Il ouvre mes rideaux, me tâte le pouls, me fait tirer la langue, baragouine avec un accent italien quelques mots sur la nécessité de me purger, et me donne à manger un petit morceau de caramel. Mon père approuvait l’affaire, car il prétendait que toute maladie venait d’indigestion, et que pour toute espèce de maux il fallait purger son homme jusqu’au sang.

Une demi-heure après avoir avalé le caramel, je fus pris de vomissements effroyables ; on avertit M. de Chateaubriand, qui voulait faire sauter le pauvre diable par la fenêtre de la tour. Celui-ci, épouvanté, met habit bas, retrousse les manches de sa chemise en faisant les gestes les plus grotesques.
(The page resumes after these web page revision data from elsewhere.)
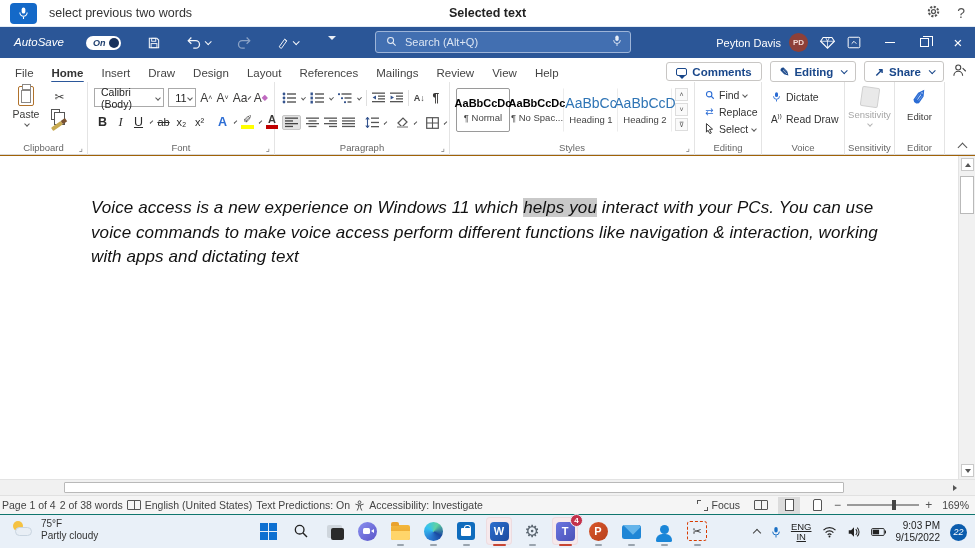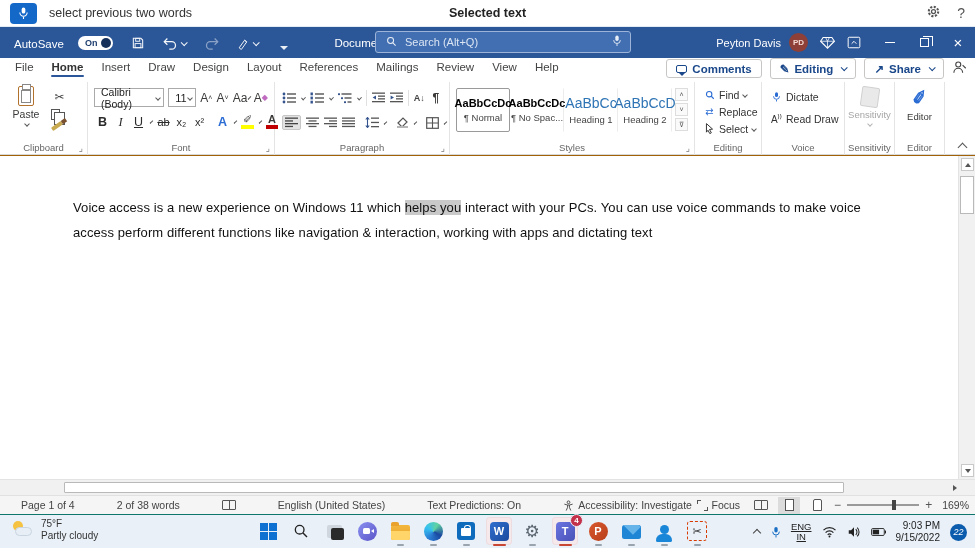"AutoSave" .tb-left { align-items: flex-end -> flex-start; font-style: none -> italic; gap: 18px -> 26px }
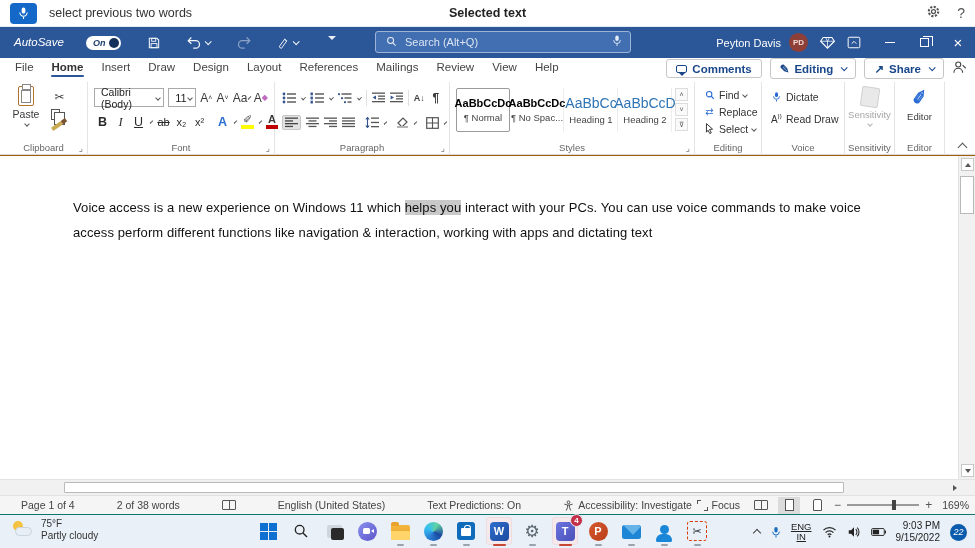"File" .tab-row { align-items: flex-start -> flex-end }
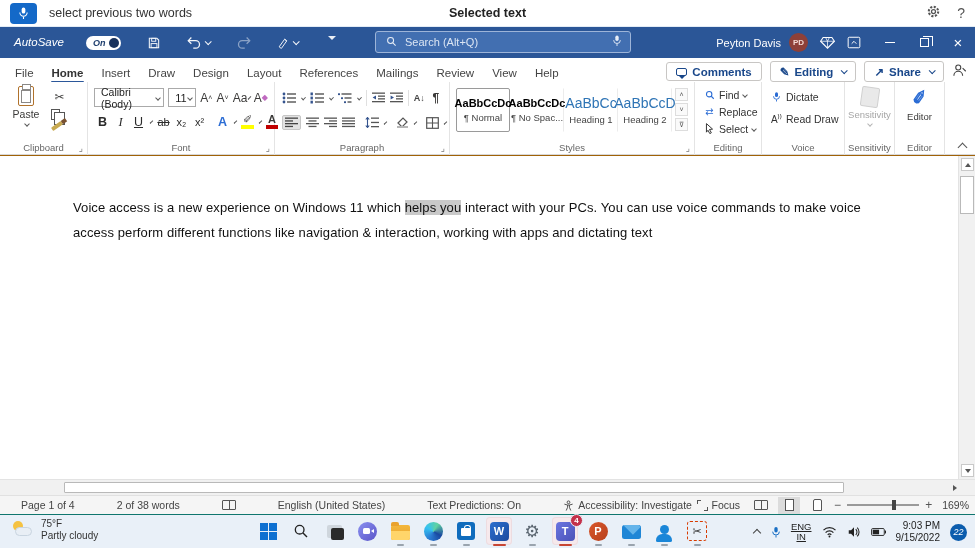"Voice access is a new" .doc-text { font-size: 13px -> 17px; font-style: none -> italic; left: 73px -> 91px }
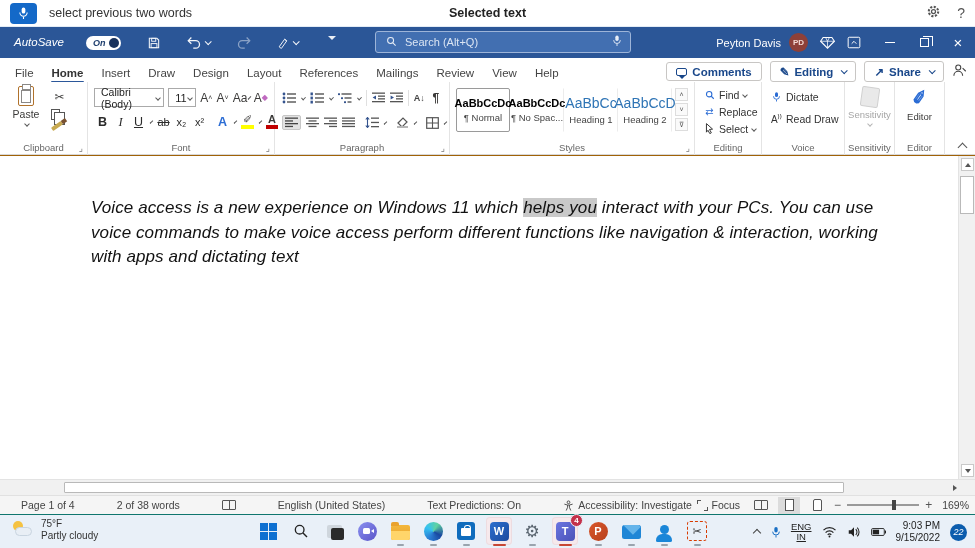"Page 1 of 4" .sb-item { padding: 0 21px -> 0 2px }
À chaque mouvement, sa perruque tournait en tous sens ; il répétait mes cris et ajoutait après « Che ? monsou Lavandier ! » Ce monsieur Lavandier était le pharmacien du village[1], qu’on avait appelé au secours. Je ne savais, au milieu de mes douleurs, si je mourrais des drogues de cet homme ou des éclats de rire qu’il m’arrachait.

On arrêta les effets de cette trop forte dose d’émétique, et je fus remis sur pied. Toute notre vie se passe à errer autour de notre tombe ; nos diverses maladies sont des souffles qui nous approchent plus ou moins du port. Le premier mort que j’aie vu était un chanoine de Saint-Malo ; il gisait expiré sur son lit, le visage distors par les dernières convulsions. La mort est belle, elle est notre amie : néanmoins,

  1. Maître Noël Le Lavandier, apothicaire, marié à Dingé, près de Combourg, le 7 juillet 1751, était originaire de la paroisse de Vieuvel, où sa famille, venue de Normandie, s’était établie au xviie siècle.